Records for the task Start Marker

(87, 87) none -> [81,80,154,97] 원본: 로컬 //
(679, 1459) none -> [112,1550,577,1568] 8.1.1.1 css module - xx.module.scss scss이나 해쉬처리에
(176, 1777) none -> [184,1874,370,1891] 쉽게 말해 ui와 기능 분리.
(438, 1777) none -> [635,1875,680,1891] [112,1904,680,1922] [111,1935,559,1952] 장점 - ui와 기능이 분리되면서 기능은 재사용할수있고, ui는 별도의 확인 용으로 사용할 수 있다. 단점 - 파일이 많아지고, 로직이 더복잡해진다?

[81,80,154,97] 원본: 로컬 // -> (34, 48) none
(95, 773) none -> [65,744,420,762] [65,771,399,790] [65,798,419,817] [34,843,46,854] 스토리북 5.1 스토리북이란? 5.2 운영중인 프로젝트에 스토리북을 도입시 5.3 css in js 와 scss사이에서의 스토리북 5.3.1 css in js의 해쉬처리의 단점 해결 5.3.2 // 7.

Records for the task End Marker
Records for the task Start Marker

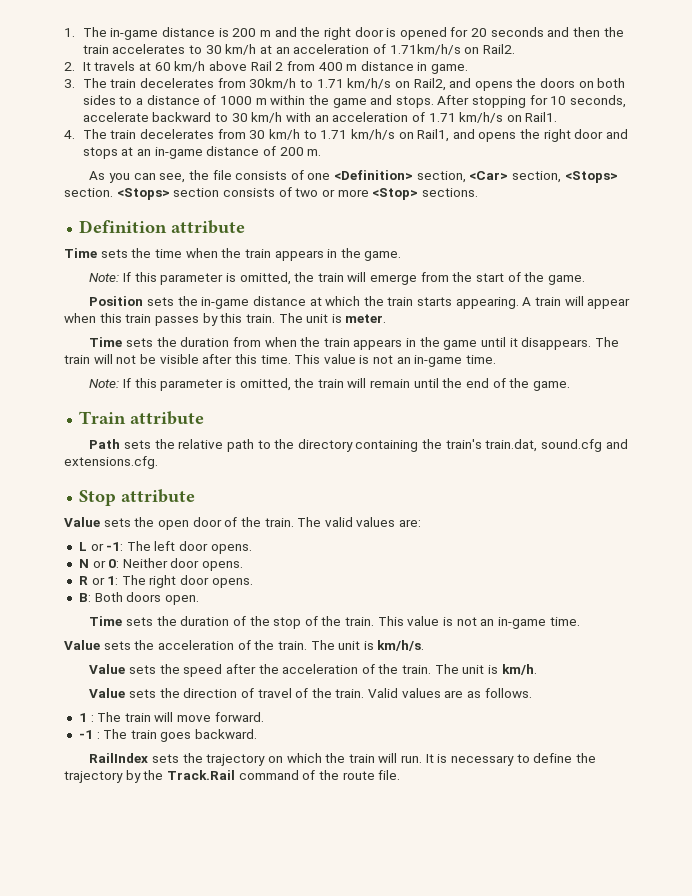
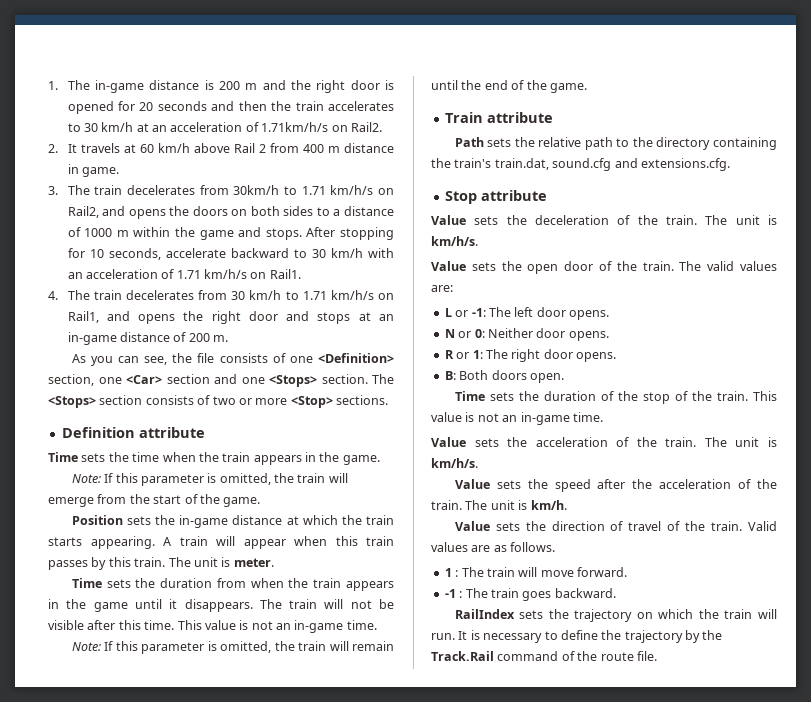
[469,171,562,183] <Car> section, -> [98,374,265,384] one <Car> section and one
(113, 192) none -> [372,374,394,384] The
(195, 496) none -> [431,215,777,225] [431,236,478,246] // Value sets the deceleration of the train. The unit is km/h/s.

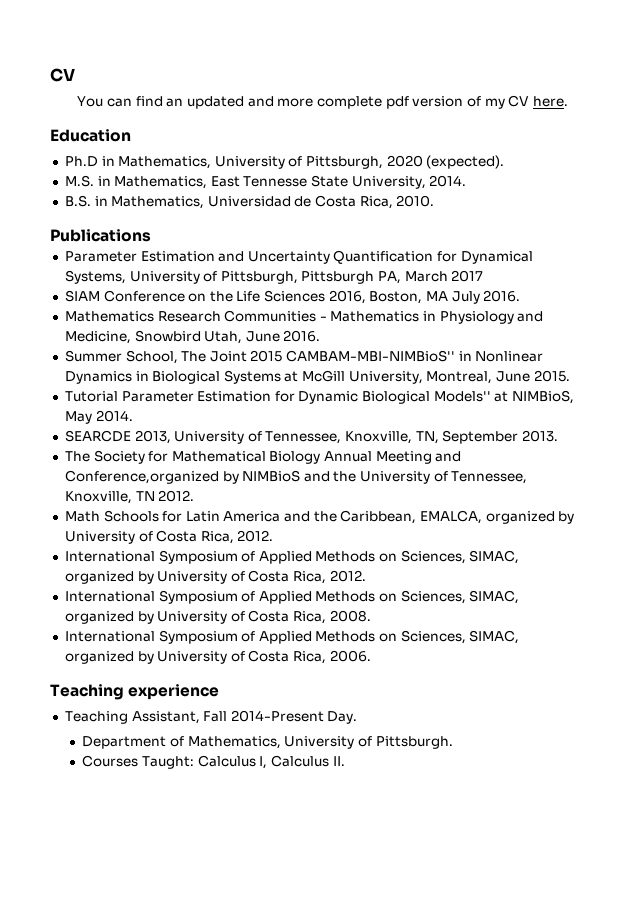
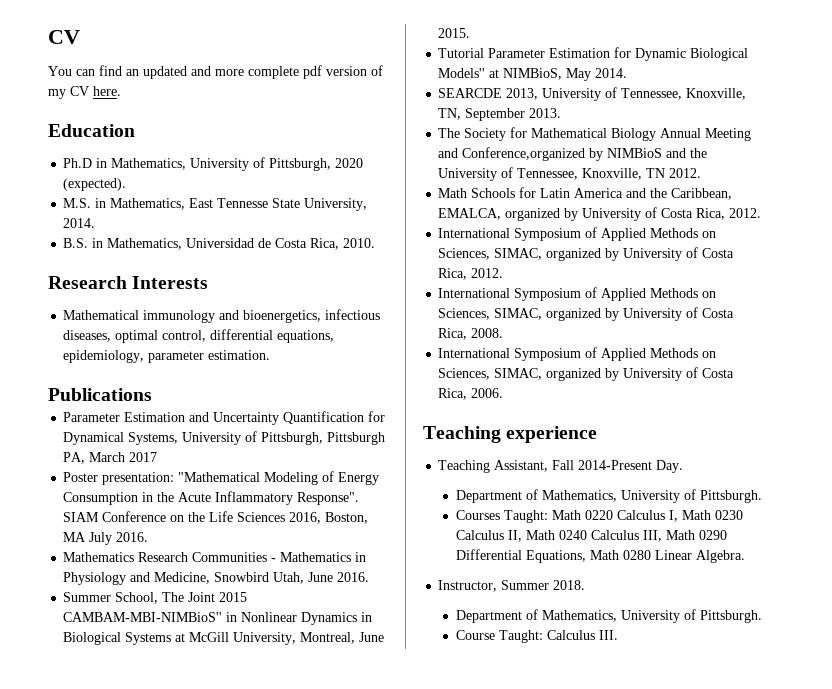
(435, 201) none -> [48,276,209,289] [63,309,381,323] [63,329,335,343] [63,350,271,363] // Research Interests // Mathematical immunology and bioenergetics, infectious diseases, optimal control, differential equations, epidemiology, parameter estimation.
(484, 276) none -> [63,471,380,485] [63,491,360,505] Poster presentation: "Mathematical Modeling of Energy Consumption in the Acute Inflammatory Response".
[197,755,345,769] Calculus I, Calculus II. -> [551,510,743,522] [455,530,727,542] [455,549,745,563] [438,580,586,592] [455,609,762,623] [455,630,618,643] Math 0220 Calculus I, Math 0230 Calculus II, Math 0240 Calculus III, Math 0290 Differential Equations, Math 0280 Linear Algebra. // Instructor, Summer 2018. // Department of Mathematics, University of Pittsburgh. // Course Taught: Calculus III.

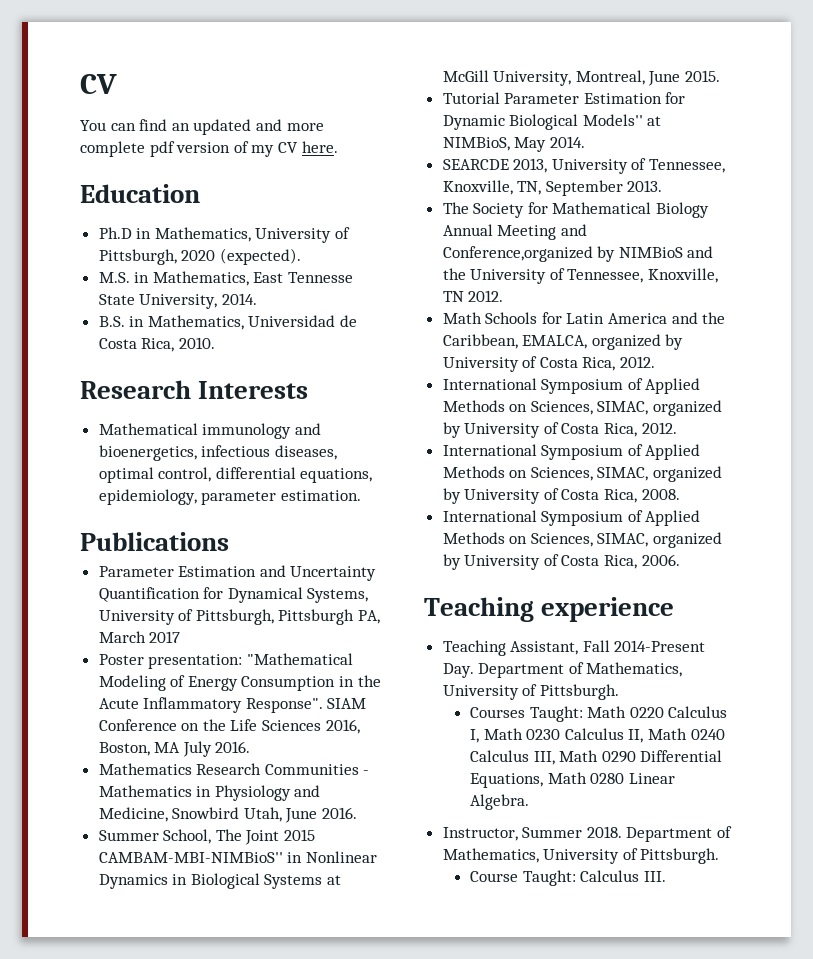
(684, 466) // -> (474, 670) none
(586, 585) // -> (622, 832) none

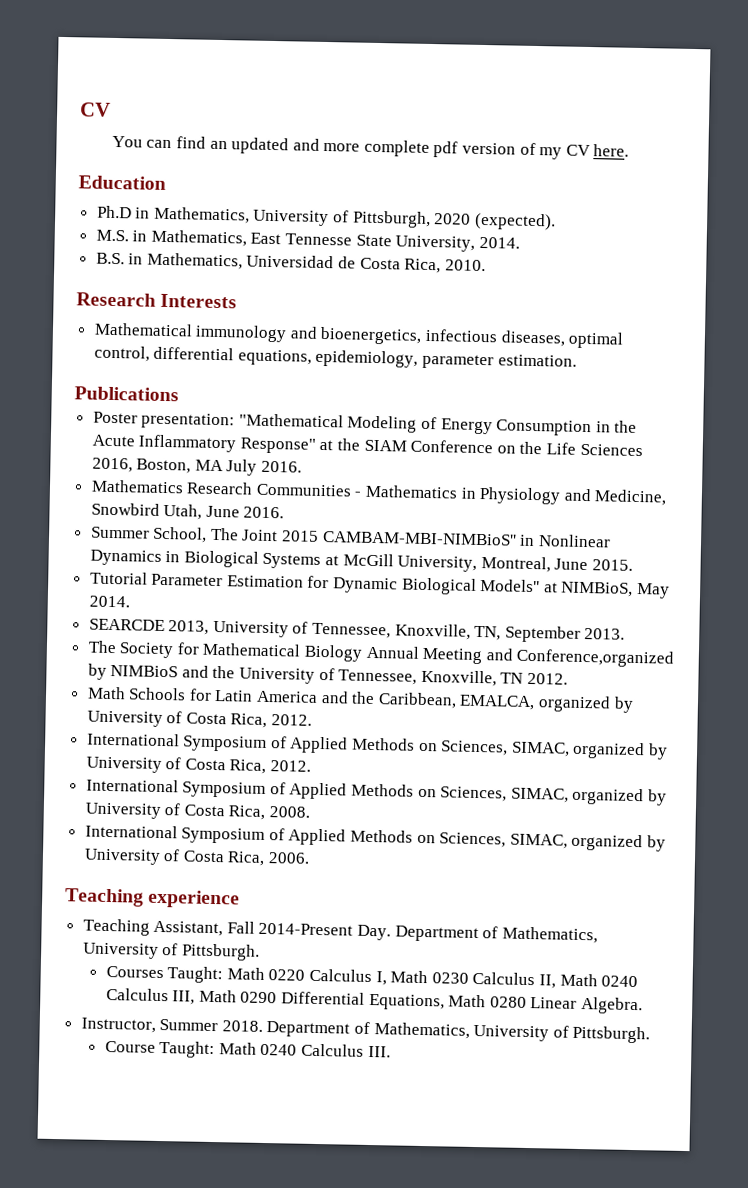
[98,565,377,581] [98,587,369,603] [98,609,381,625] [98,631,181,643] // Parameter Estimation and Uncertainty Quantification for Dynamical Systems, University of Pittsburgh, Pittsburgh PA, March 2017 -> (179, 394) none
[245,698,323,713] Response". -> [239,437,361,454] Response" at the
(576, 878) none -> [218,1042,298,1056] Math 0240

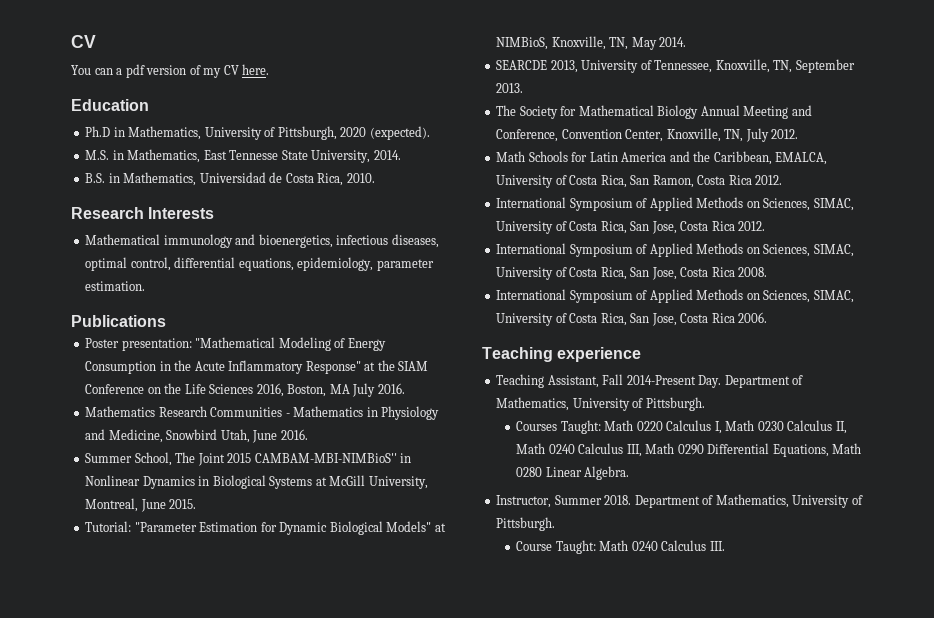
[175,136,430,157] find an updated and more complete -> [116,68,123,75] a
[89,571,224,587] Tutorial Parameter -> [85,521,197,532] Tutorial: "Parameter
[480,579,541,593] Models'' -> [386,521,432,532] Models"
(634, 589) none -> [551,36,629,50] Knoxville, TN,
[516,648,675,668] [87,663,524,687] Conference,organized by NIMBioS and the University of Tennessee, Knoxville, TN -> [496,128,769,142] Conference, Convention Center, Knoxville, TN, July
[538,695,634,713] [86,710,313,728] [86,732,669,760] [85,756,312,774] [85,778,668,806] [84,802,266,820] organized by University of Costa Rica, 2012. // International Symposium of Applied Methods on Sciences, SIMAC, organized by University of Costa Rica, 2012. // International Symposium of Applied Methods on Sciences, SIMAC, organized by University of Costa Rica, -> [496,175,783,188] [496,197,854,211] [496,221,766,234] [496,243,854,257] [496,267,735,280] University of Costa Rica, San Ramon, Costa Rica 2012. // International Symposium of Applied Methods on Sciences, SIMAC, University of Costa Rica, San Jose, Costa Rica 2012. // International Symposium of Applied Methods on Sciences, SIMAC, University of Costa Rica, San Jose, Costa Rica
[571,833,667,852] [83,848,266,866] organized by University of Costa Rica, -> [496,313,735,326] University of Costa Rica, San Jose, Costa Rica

Records for the task End Marker

» **About this task**
Could you restate word for word the lines above, from the one that contains "[175,136,430,157] find an" through the one that contains "[516,648,675,668] [87,663,524,687] Conference,organized", and no others?

» **Finished task**
[175,136,430,157] find an updated and more complete -> [116,68,123,75] a
[89,571,224,587] Tutorial Parameter -> [85,521,197,532] Tutorial: "Parameter
[480,579,541,593] Models'' -> [386,521,432,532] Models"
(634, 589) none -> [551,36,629,50] Knoxville, TN,
[516,648,675,668] [87,663,524,687] Conference,organized by NIMBioS and the University of Tennessee, Knoxville, TN -> [496,128,769,142] Conference, Convention Center, Knoxville, TN, July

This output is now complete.